There are a lot of things kids aren’t: cooperative, obedient, quiet, funny.
But enough negativity! Today, I want to talk about what kids are.
Kids are annoying. They need so much attention!
I’ve complained about every stage of my son’s life, from his boring infancy to his destructive toddlerhood, from the terrible twos to the threenage wasteland. Every phase of your kid’s life has its challenges, and every time you master one stage, they move onto the next, and you have to start from scratch again. (It has its perks too, but that’s not my thing. Try Ask Your Dad for that.)
Detective Munch has always had his annoying moments, but recently he’s reached a new gear.
He literally hasn’t stopped talking in at least two months (and yes, I know what literally means. THIS IS SERIOUS.) Not only has he not stopped saying things, he’s also begun thinking that everything he says, and does, and is about to do, and might do, and just did, and did yesterday, and almost did but didn’t do, is the most important thing ever and we need to hear about it.
The old joke is that you spend the first two years of your kid’s life desperately waiting for him or her to start talking, and then you spend the next ten praying that s/he’ll shut up. Except it’s not a joke, it’s my waking nightmare. He’s talking to us, he’s talking to himself, he’s making up songs, he’s making up languages, he’s making up names for us (usually they end in “head,”, e.g. bobby-head, banana-head, head-head, etc.). He’s making me hate my life.

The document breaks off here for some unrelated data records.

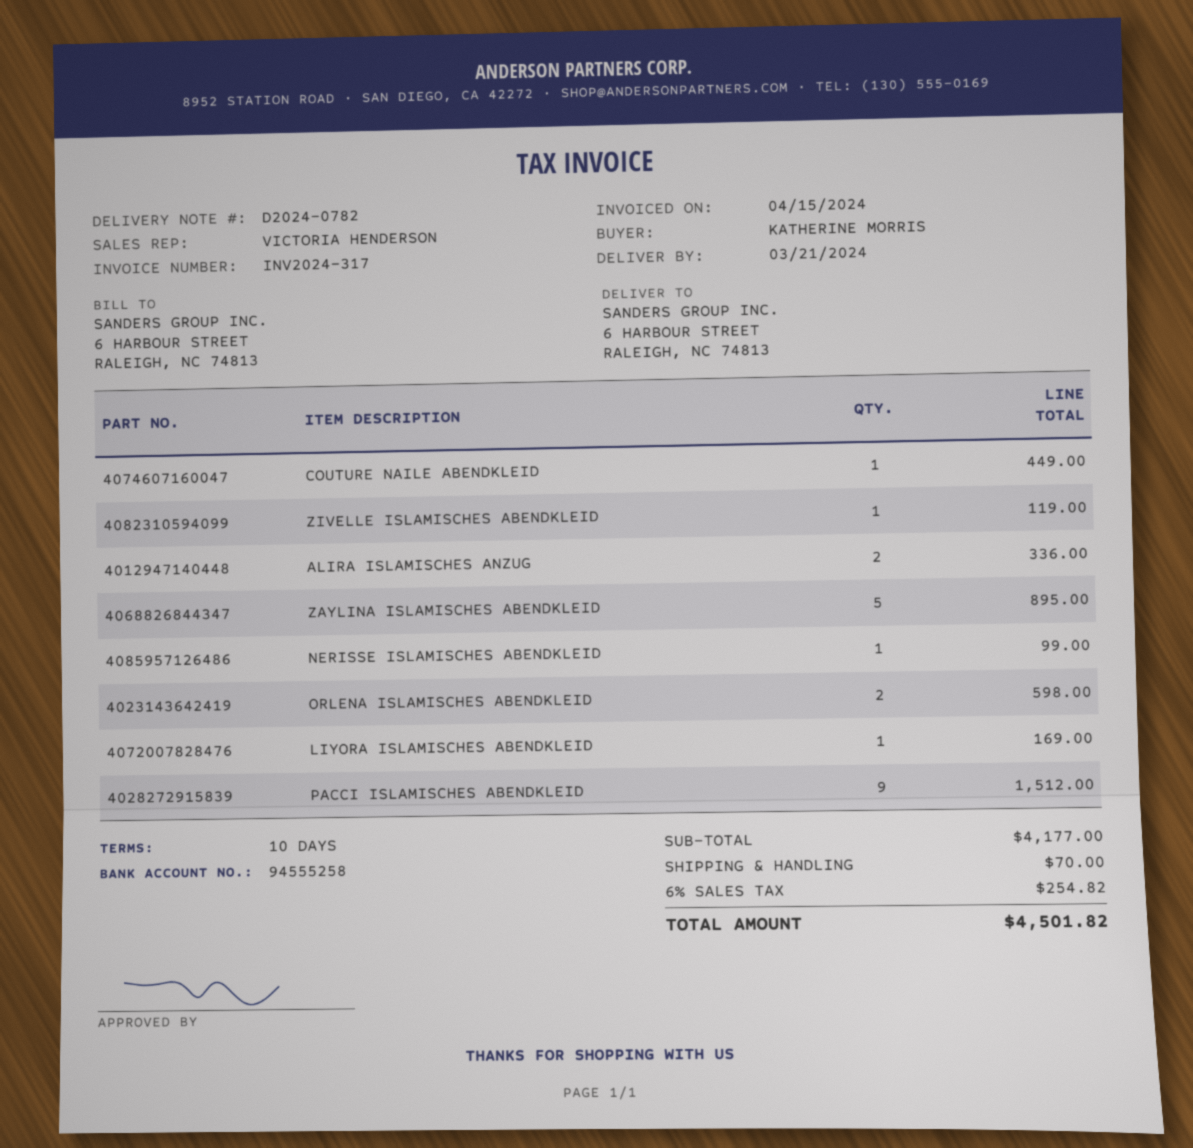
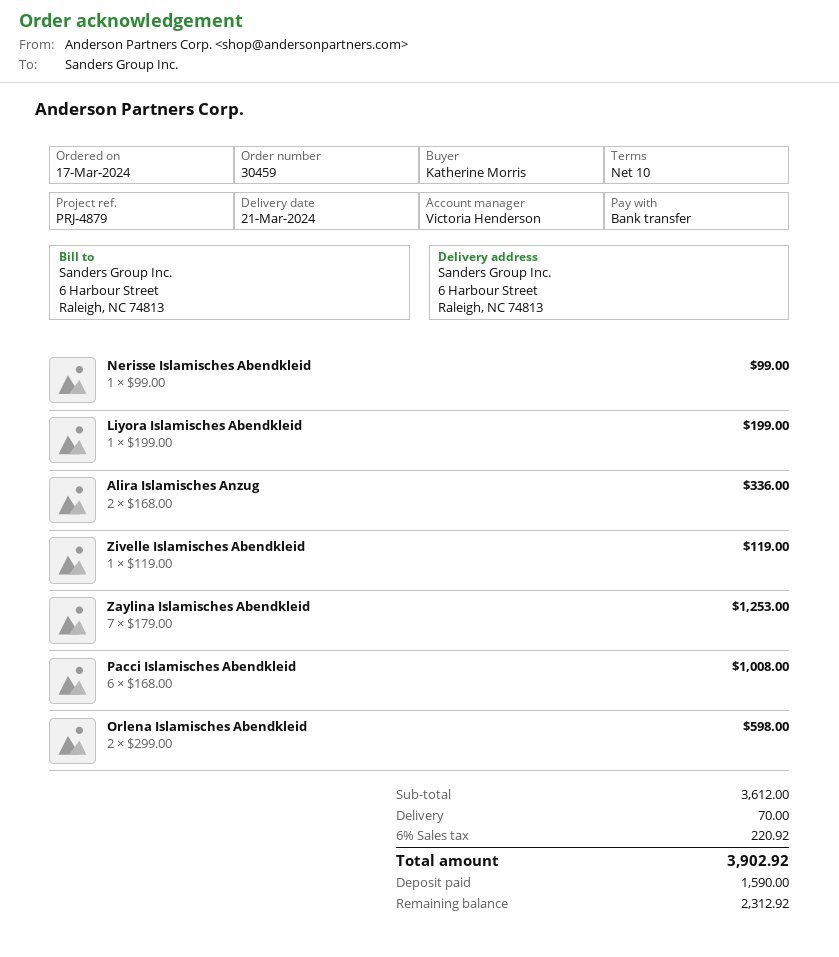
COUTURE NAILE ABENDKLEID: 1 for 449.00 -> none
ZAYLINA ISLAMISCHES ABENDKLEID: 5 for 895.00 -> 7 for 1253.00
LIYORA ISLAMISCHES ABENDKLEID: 1 for 169.00 -> 1 for 199.00
PACCI ISLAMISCHES ABENDKLEID: 9 for 1512.00 -> 6 for 1008.00
subtotal: 4177.00 -> 3612.00
tax: 6% = 254.82 -> 6% = 220.92
total: 4501.82 -> 3902.92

The talking alone would be enough to drive me insane, but it’s not just that. It’s also the energy. Which one of you gave my son sugar? And caffeine? And cocaine? And the food coloring that melts kids’ brains? And slammed a needle full of adrenaline into his heart? Because lately he’s more hyper than the Flash.
And it’s not just the energy either; it’s also the neediness. It’s like living with the genie from Aladdin only instead of the genie it’s actually Robin Williams himself and he never stops mugging.

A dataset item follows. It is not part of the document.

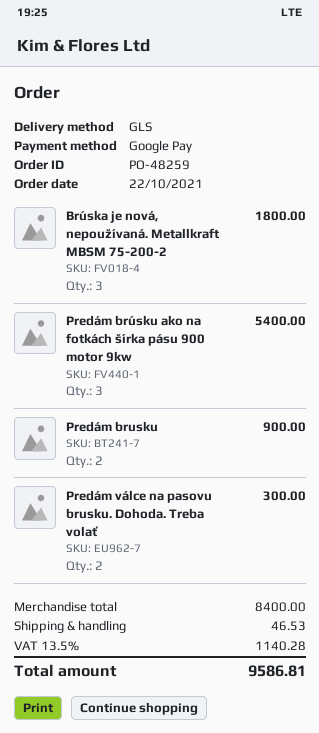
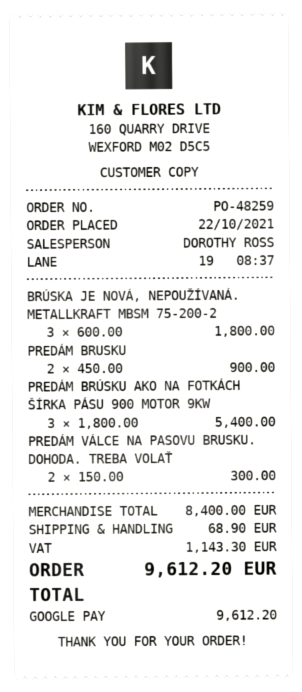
shipping: 46.53 -> 68.90
tax: 1140.28 -> 1143.30
total: 9586.81 -> 9612.20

In this day of reality television and social media, everyone thinks of an attention whore as someone who desperately wants to be famous or as someone who constantly floods Facebook and Instagram with transparent pleas for compliments and validation. But children are the ultimate attention whores, both because they constantly need it (to survive; they’re stupid and fearless) and because they want it (for no reason other than wanting it). All my son is missing is his own book of selfies.

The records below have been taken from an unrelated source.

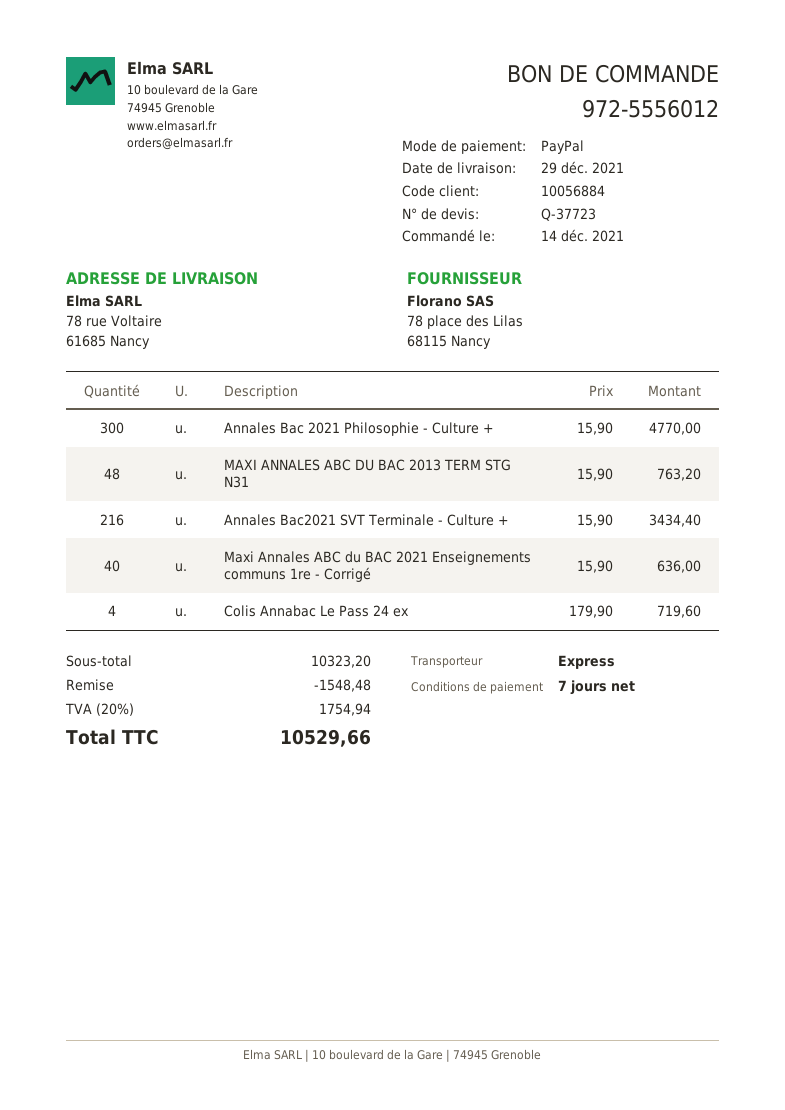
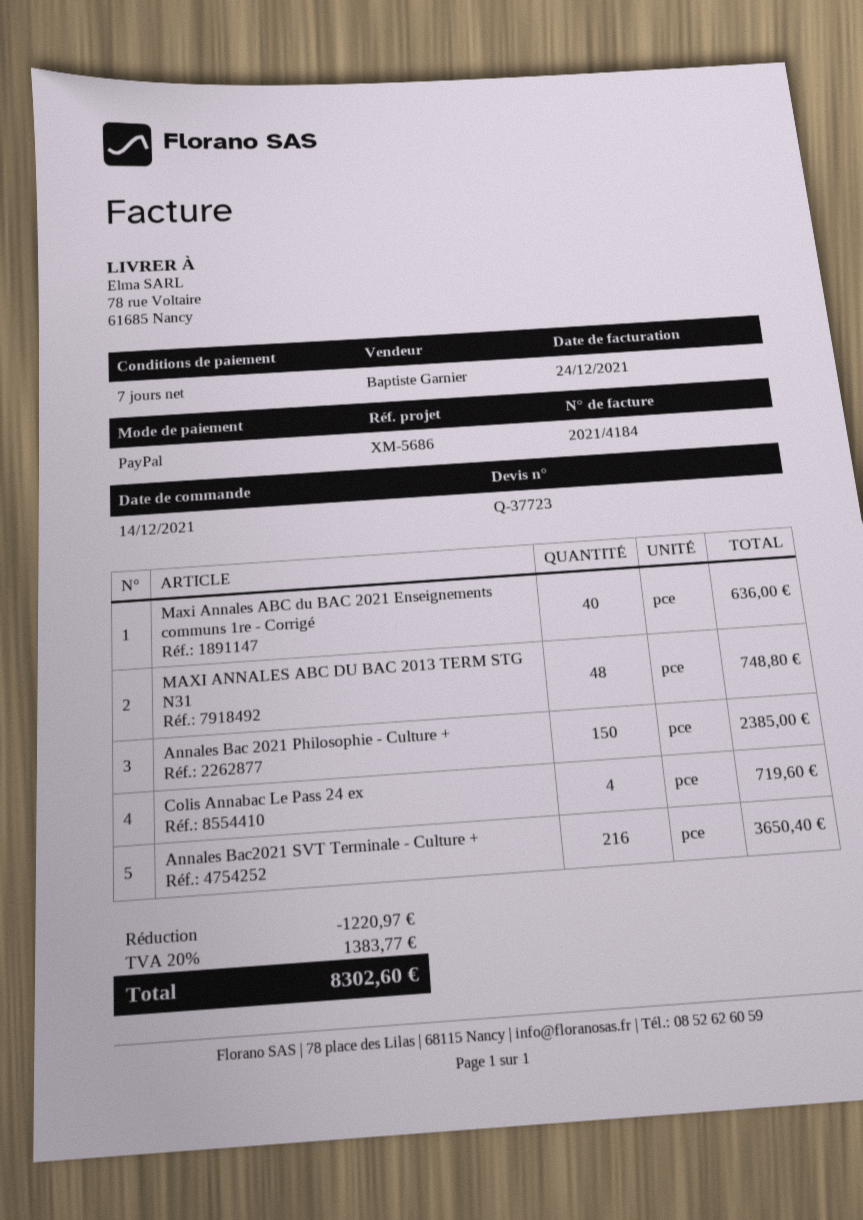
Annales Bac 2021 Philosophie - Culture +: 300 for 4770.00 -> 150 for 2385.00
MAXI ANNALES ABC DU BAC 2013 TERM STG N31: 48 for 763.20 -> 48 for 748.80
Annales Bac2021 SVT Terminale - Culture +: 216 for 3434.40 -> 216 for 3650.40
discount: 1548.48 -> 1220.97
tax: 20% = 1754.94 -> 20% = 1383.77
total: 10529.66 -> 8302.60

My four-year-old needs me to look at what he just did. He needs Mommy to look at what he’s about to do. He needs us to turn around from the front seat and watch him put his fingers in his mouth and he needs us to come to the other room and listen to him speak gibberish.
The worst part is that he doesn’t realize that by begging for our attention at every second, whether it’s necessary or not (hint: it’s almost always NOT), he’s wearing our patience so thin that when he actually is doing something worth watching, we’re so burnt out we can’t be bothered. Shitty parenting? Probably, but also human nature. Keep crying wolf and eventually the village will stop listening. It all becomes white noise, only white noise with a decidedly high-pitch and a lot of requests for TV and chips.
My son is like a dog that hasn’t seen its owner in a while: he’s constantly jumping on us and pawing at us and barking at us and asking us for food and wanting us to play with him and I’m seriously considering having him neutered because he’s obviously in heat.
If that sounds funny, I probably haven’t told you about my upcoming vasectomy.
When are you going to seed another child?